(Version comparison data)
»»

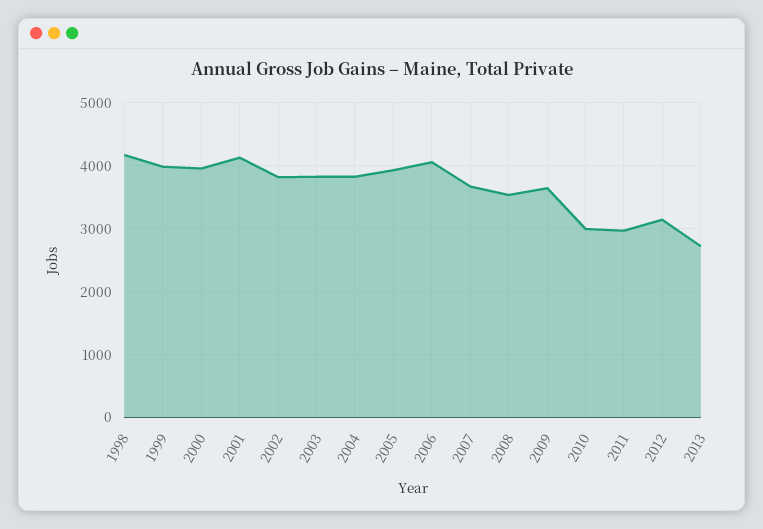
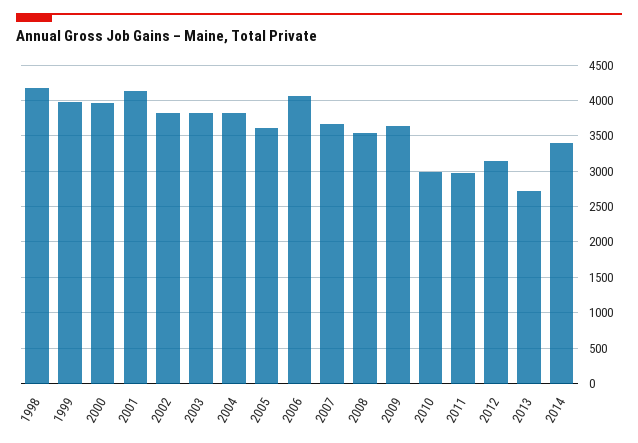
2005: 3900 -> 3600
2014: none -> 3400

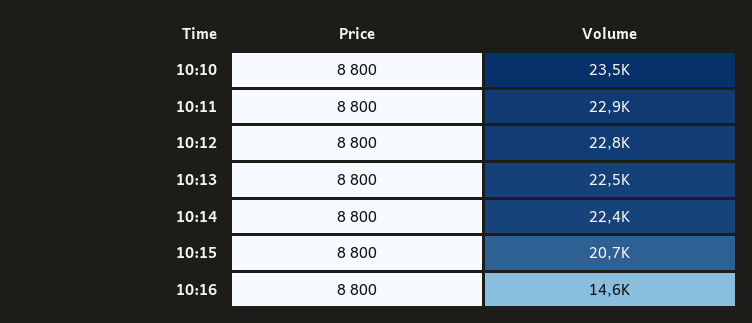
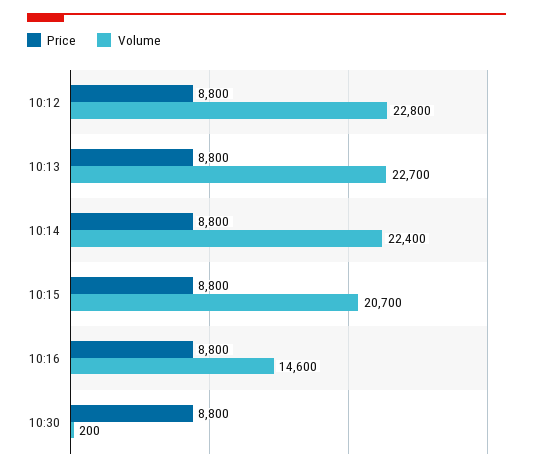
Price, 10:10: 8800 -> none
Volume, 10:10: 23500 -> none
Price, 10:11: 8800 -> none
Volume, 10:11: 22900 -> none
Volume, 10:13: 22500 -> 22700
Price, 10:30: none -> 8800
Volume, 10:30: none -> 200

««

Task brief: Please quote nothing but the lines from the line with "Price, 10:10: 8800 -> none" through the end of the data above, exactly as written, ends included.

Solution for this problem:
Price, 10:10: 8800 -> none
Volume, 10:10: 23500 -> none
Price, 10:11: 8800 -> none
Volume, 10:11: 22900 -> none
Volume, 10:13: 22500 -> 22700
Price, 10:30: none -> 8800
Volume, 10:30: none -> 200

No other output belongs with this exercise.